Ernesto "Ernie" Madarang Maceda Sr. (March 26, 1935 – June 20, 2016) was a Filipino politician, lawyer, and columnist who served as a Senator of the Philippines from 1971 to 1972 and again from 1987 to 1998. He served as Senate President from 1996 to 1998.

Early life and career
Maceda was born on March 26, 1935, in Pagsanjan, Laguna. Maceda earned his Associate in Arts degree, magna cum laude, in 1952, and Bachelor of Laws degree, cum laude, from the Ateneo de Manila University in 1956. He then finished Master of Laws, taxation and international law, at Harvard Law School, Massachusetts, US, in 1957.

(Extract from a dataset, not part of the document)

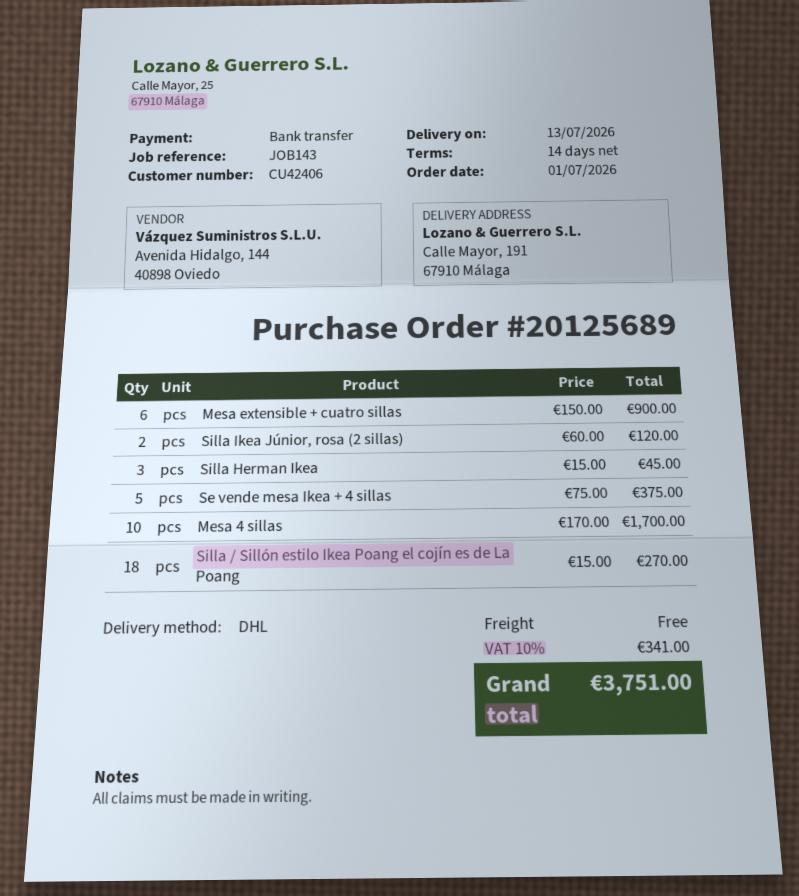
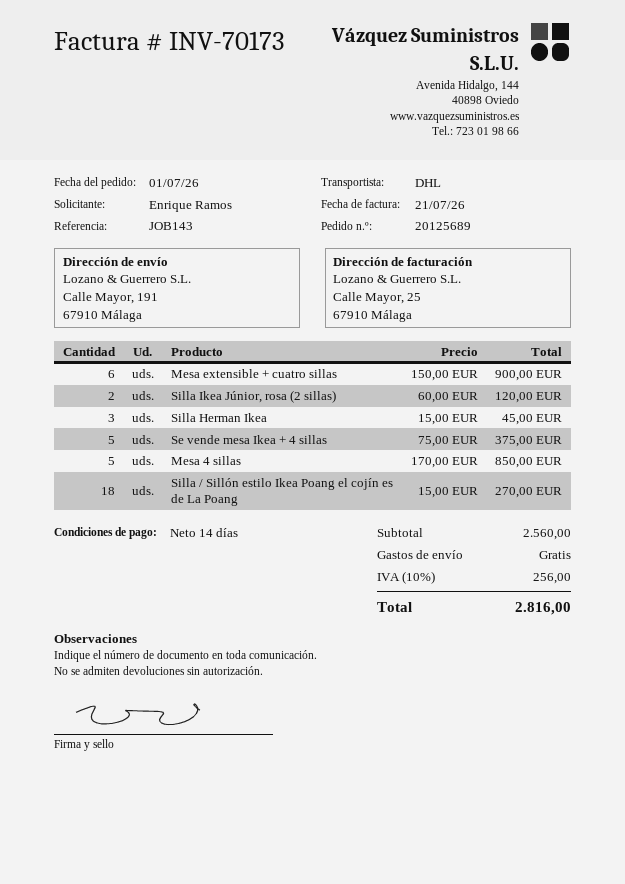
Mesa 4 sillas: 10 x 170.00 = 1700.00 -> 5 x 170.00 = 850.00
tax: 10% = 341.00 -> 10% = 256.00
total: 3751.00 -> 2816.00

At the age of 23, he was hailed as the No. 1 councilor of Manila in 1959. Because of his numerous achievements in the city council, Councilor Maceda was named “Outstanding Councilor of Manila".

Roles in the Marcos Cabinet
In 1966, Maceda was appointed as the Presidential Assistant on Community Development and was the youngest Cabinet Member of the Marcos administration.

In 1969, he was appointed executive secretary in concurrent capacity as chairman of the Commission on Reorganization.

In 1970, the Commerce and Industry portfolio was given to Maceda. In the post, he launched consumer protection programs and established trade relations with various Eastern European Social countries.

First Senate term (1971–72)
During the 1971 midterm elections, Maceda was only one out of three senators elected under the banner of the Nacionalista party of then-President Ferdinand Marcos. He took office on December 30, 1971. In 1972, Maceda's bill granting protection to real estate buyers on installment basis was the only bill signed into law before Martial Law was proclaimed. The bill is known as the Maceda Law. His term was supposed to have ended on December 30, 1977.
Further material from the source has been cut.